Think of this as Volume 11, Number 14 of A-Clue.com, the online newsletter I’ve written since 1997. Enjoy.
On sunny Sunday mornings, while the rest of Atlanta is in bed, at church, or huddling over brunch, I ride my bike downtown and visit Dr. Martin Luther King Jr. (right).
It’s quiet then. Just a few Japanese tourists wander by. If it’s sunny, if I’ve been riding a few hours, I will sit by the reflecting pool and talk to him.
I don’t expect him to talk back. He’s dust. His tomb is a symbol for the life he lived, and the work he did. I was pleased when I snapped this picture, because it shows his wife Coretta is now with him. She lived nearly as long without him as he’d spent time on this Earth (38 years against 39) but they’re together now in heaven, and in memory.
You might say that on these Sundays I’m praying, but that would be
blasphemous. Dr. King was just a man, with a man’s faults and a man’s
vanity. As I am. As we all are. As the miracle of Christianity tells us
Jesus Christ was.
God made man with faults, and these flaws ultimately lead all men to
dust. Longevity has its place, but so does mortality. Mortality forces
us to consider our decisions closely, knowing our choices are limited.
Dr. King did not want this burden placed on him. He did not set out
to be a Great Man. He set out to be a good one, the son of a minister,
married into one of Atlanta’s great families, the Scotts. He knew
people would look to him just as they had looked up to his father, the
man known for years to white Atlanta as "Mike" King, and after his
son’s death, always, as the Rev. Dr. Martin Luther King Sr.

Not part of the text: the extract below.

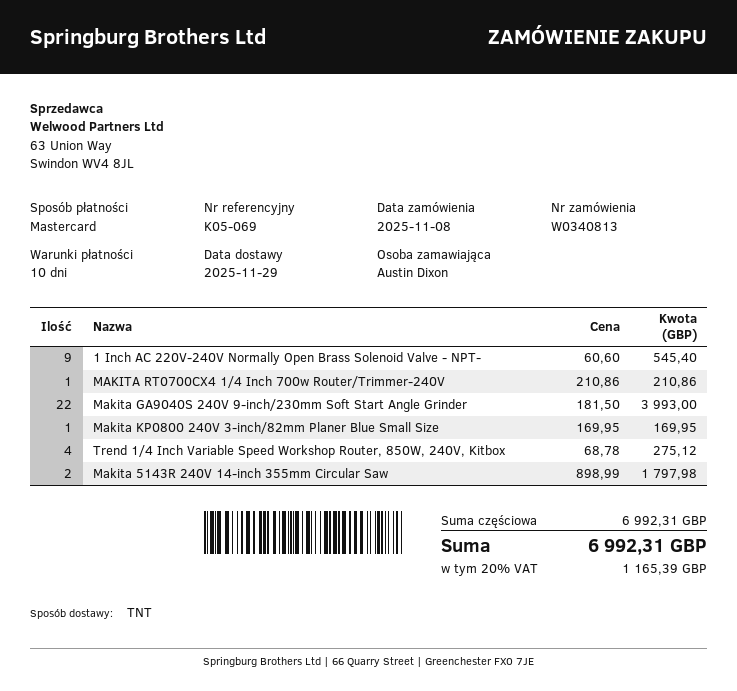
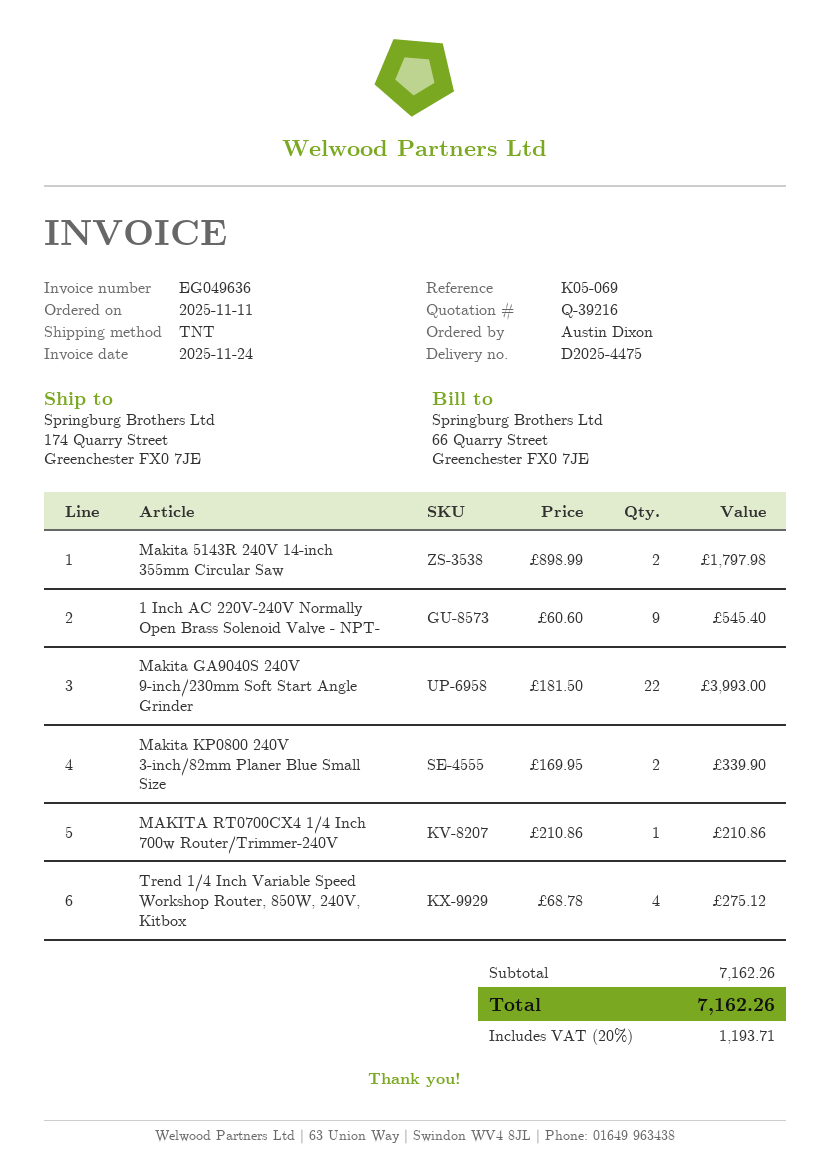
order date: 2025-11-08 -> 2025-11-11
Makita KP0800 240V 3-inch/82mm Planer Blue Small Size: 1 x 169.95 = 169.95 -> 2 x 169.95 = 339.90
subtotal: 6992.31 -> 7162.26
tax: 20% = 1165.39 -> 20% = 1193.71
total: 6992.31 -> 7162.26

Dust has a place in technology, too. The computer I’m writing on now
crashed repeatedly over the last few weeks, and when we opened it up we
found it was filled with dust. Electronic parts attract dust. I knew
this as a child, in my dad’s TV repair shop. Each time we took apart a
set the dust would fly.
Dust is the end of both organic and inorganic processes. Wear away a
rock and you get dust. Let a dog lie in your home, as dogs do, and you
get a lot of dust. Look carefully one day in your bed, through the
light shining into the window, and you’ll see dust floating there,
looking for a place to land.
Dust is one big reason we need a War Against Oil. Hydrocarbons burn
to ash, to dust, and that’s a key component in pollution. Clean energy
takes carbon out of the equation. It’s all gases, no solids, just hydrogen
and oxygen and (sometimes) nitrogen. No dust.
Dust in the form of death has been stalking me this year. My father-in-law, my friend
Russell. It hovers over my family and seeks its turn with us. My daily
workouts, my cup of green tea, my regular habits, they’re not moral
choices, they’re just part of my fight against dust.
Dust carries important lessons and challenges for all of us every
day. Male or female, young or old, dust haunts us, it gets inside and
seeks purchase in our lungs, it calls to us from beyond the grave, yet
it’s part of the life cycle, as natural (often) as we are.
Our political choices, the regular pattern of thesis, validation,
anti-thesis, excess and crisis is really all about dust, and its
cycles. The Roosevelt Era is mainly historical memory now, just dust. Those in the
media and politics who recall it remember only its fall, its period of
excess. So its time of glory, the importance of its great theme, unity,
can’t be recaptured. John Edwards tried, but too few heard. He wound up
only gathering to him men accused of wealth and guilty of education.
The targets of his message ignored it.
There is a big difference between the Thesis of Consensus, which
Barack Obama hopes to install, and the Thesis of Unity which Roosevelt
brought to power. You can see it in all the movies of the Roosevelt
High Thesis period, nearly every day on TCM. Look for it especially in the movies of Frank Capra (right).
The defining word is obligation. Obligation to others, to the country, to our communities, to each other. Obligation is the theme, its joy and its sorrows, and in each of Capra’s films it is always validated.
Obligation is not consensus. Consensus is enough general agreement
to move forward in a given direction. We can’t bring back FDR any more
than we can bring back Hitler, nor would we want to. The only way to
really fight dust is to move forward.
On some Sunday mornings I bring all this to Dr. King, and I lay them
before him as he rests in heaven. I lied, a bit, when I said he doesn’t
answer. His answer comes in the endorphins flowing through me, and the
warm Sun in my eyes. His answer comes in the quiet and the reverence
with which others move around me, whatever their age, sex or color. It
comes in the respect they give me, to offer my peace, and to seek peace
in this spot, as they seek peace.
And there, in that peace, we all make our choices. Generally, because of that peace, the choices we make there are good ones.
Then we all go off, in cars, on buses, or (in my case) on my bike.
We go back to fight the dust, knowing the cause is ultimately hopeless,
but also knowing it’s a fight we choose to make, and that it’s a noble
one.
We can only fight the dust within our time, and for our time. But memorials like the King Center remind us of what abides, and that the struggle is always worthwhile.